AAS: You have been teaching and presenting at national and international art quilting venues, you have written for a while, and were even a featured artist on The Quilt Show in 2022. What do you like most about teaching and why do you think it is so important to share your knowledge and expertise?

LT: These days most of my teaching is with quilt guilds at quilt conferences and in quilting magazines. These include a lot of folks that come from a traditional quilting background. So, what I’m offering in my workshops and lectures is a way to create that is still in the context of a quilt but with personal voice. I teach classes on monoprinting, block printing, and putting photos onto fabric, plus fabric collage. All these classes empower the participants to create something new and unique to them. There is never a pattern (this can be wildly scary for traditional quilters) I just give, and guide through all the elements and principles of design for them to each find their voice. When this happens in a group it is always exciting and wonderful to see all the variations that come from the same table of materials and day of content. I always learn something from my students – sometimes it’s a traditional stitch technique that makes something easier or sometimes it’s in the questions asked that help me learn how to be a better teacher.
I just finished taping 4 segments for Quilting Arts TV which will be available to view on some PBS channels this fall, and I have a technique article coming out in the fall issue of Quilting Arts Magazine. I teach virtual classes online via my website lisathorpe.com throughout the year and I’m teaching at the International Quilt Festival in Houston this fall, at Virtual Craft Napa in January and all around the country for quilt guilds and some church groups as well. I’m excited to have made a local connection with the Stitchin’ Post quilt shop here in Little Rock and will be giving a lecture and teaching there in early 2024. I hope to teach and show more locally, as the travel is starting to wear on me. As a newbie to Little Rock who moved during the pandemic, I’m still in the process of building connections and networks here in my new home – so if anyone out there knows someone you think I should meet for teaching or showing I would love to hear from you – go to my website lisathorpe.com to the connect page.

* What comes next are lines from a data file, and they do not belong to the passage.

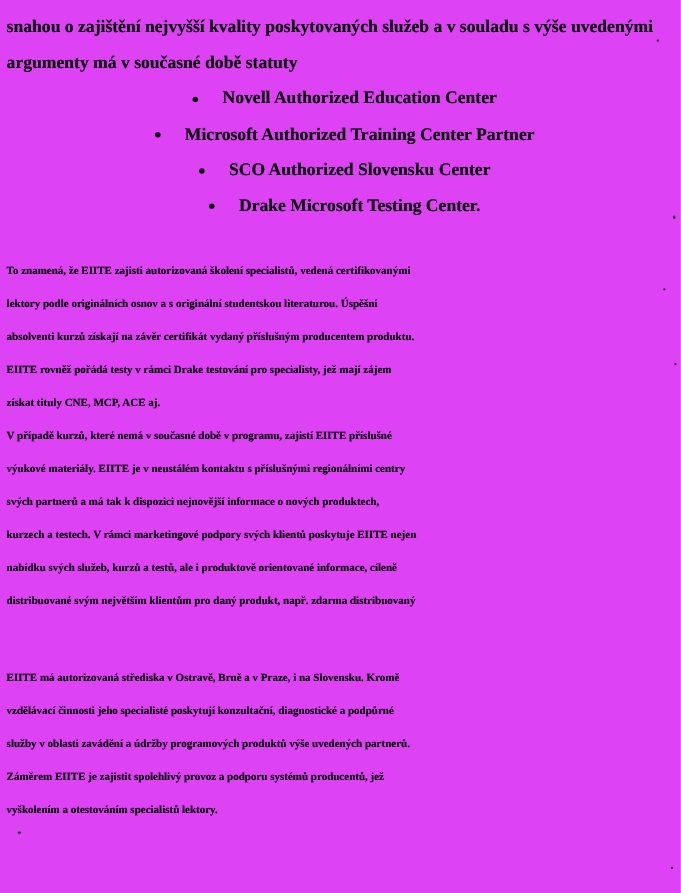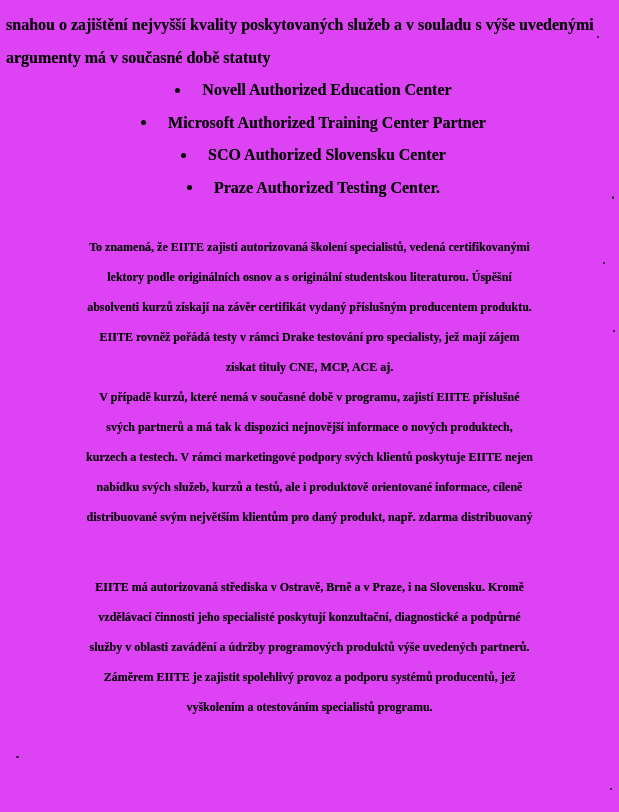--- a/index.html
+++ b/index.html
@@ -43,24 +43,23 @@
   .bullet-dot {
     display: inline-block;
     width: 5px;
     height: 5px;
     border-radius: 50%;
     background: #0c0c0c;
     margin: 0 22px 0 8px;
     flex: 0 0 auto;
   }
   .para .line {
-    font-size: 12px;
+    font-size: 10px;
     line-height: 30px;
     white-space: nowrap;
-    text-align: center;
   }
   .para.body-block { margin-top: 28px; }
   .para.closing-block { margin-top: 40px; }
   .speck {
     position: absolute;
     background: #1a1a1a;
     border-radius: 50%;
   }
   .s1 { left: 597px; top: 36px;  width: 2px; height: 2px; }
   .s2 { left: 612px; top: 196px; width: 2px; height: 3px; }
@@ -87,43 +86,44 @@
     <li>
       <span class="bullet-dot"></span>
       <span>Microsoft Authorized Training Center Partner</span>
     </li>
     <li>
       <span class="bullet-dot"></span>
       <span>SCO Authorized Slovensku Center</span>
     </li>
     <li>
       <span class="bullet-dot"></span>
-      <span>Praze Authorized Testing Center.</span>
+      <span>Drake Microsoft Testing Center.</span>
     </li>
   </ul>
 
   <div class="para body-block">
       <div class="line">To znamená, že EIITE zajisti autorizovaná školení specialistů, vedená certifikovanými</div>
       <div class="line">lektory podle originálních osnov a s originální studentskou literaturou. Úspěšní</div>
       <div class="line">absolventi kurzů získají na závěr certifikát vydaný příslušným producentem produktu.</div>
       <div class="line">EIITE rovněž pořádá testy v rámci Drake testování pro specialisty, jež mají zájem</div>
       <div class="line">získat tituly CNE, MCP, ACE aj.</div>
       <div class="line">V případě kurzů, které nemá v současné době v programu, zajistí EIITE příslušné</div>
+      <div class="line">výukové materiály.  EIITE je v neustálém kontaktu s příslušnými regionálními centry</div>
       <div class="line">svých partnerů a má tak k dispozici nejnovější informace o nových produktech,</div>
       <div class="line">kurzech a testech. V rámci marketingové podpory svých klientů poskytuje EIITE nejen</div>
       <div class="line">nabídku svých služeb, kurzů a testů, ale i produktově orientované informace, cíleně</div>
       <div class="line">distribuované svým největším klientům pro daný produkt, např. zdarma distribuovaný</div>
     </div>
 
   <div class="para closing-block">
       <div class="line">EIITE má autorizovaná střediska v Ostravě, Brně a v Praze, i na Slovensku. Kromě</div>
       <div class="line">vzdělávací činnosti jeho specialisté poskytují konzultační, diagnostické a podpůrné</div>
       <div class="line">služby v oblasti zavádění a údržby programových produktů výše uvedených  partnerů.</div>
       <div class="line">Záměrem EIITE je zajistit spolehlivý provoz a podporu systémů producentů, jež</div>
-      <div class="line">vyškolením a otestováním specialistů programu.</div>
+      <div class="line">vyškolením a otestováním specialistů lektory.</div>
     </div>
 
   <span class="speck s1"></span>
   <span class="speck s2"></span>
   <span class="speck s3"></span>
   <span class="speck s4"></span>
   <span class="speck s5"></span>
   <span class="speck s6"></span>
 
 </div>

AAS: Lisa, what advice to you have for artists trying to discover their own artistic voice?

LT: One thing I found in this big life change and move to Little Rock was that I feel most grounded when I’m connected to the inspiration in my everyday life. I began attending more closely to what sparked my interest. I take pictures of the strangest things, shadows on a wall, reflections in a puddle, the light on a window. All these things provide information and inspiration. The act of organizing these photos in albums of commonality such as – “shadows”, “branches”, the color “red”- help me tune into what I’m seeing and responding to. These particular images may or may not make it into a piece of art but they inform me about what is speaking to me. I also keep a sketch book that is a lot of words, poems, quotes and scribbled unformed sketches. Sometimes I’ll print out some photos from my phone and write around the edges in a free unedited stream of consciousness way. The sketchbook sits on my bookshelf – when it’s time to create I pull it down, say hmm – this is interesting or look I’ve commented on this multiple times perhaps it’s time to pay attention. Don’t think that your thoughts or feelings or ideas are too specific and won’t be interesting to others… they are. There is always something universal in the personal.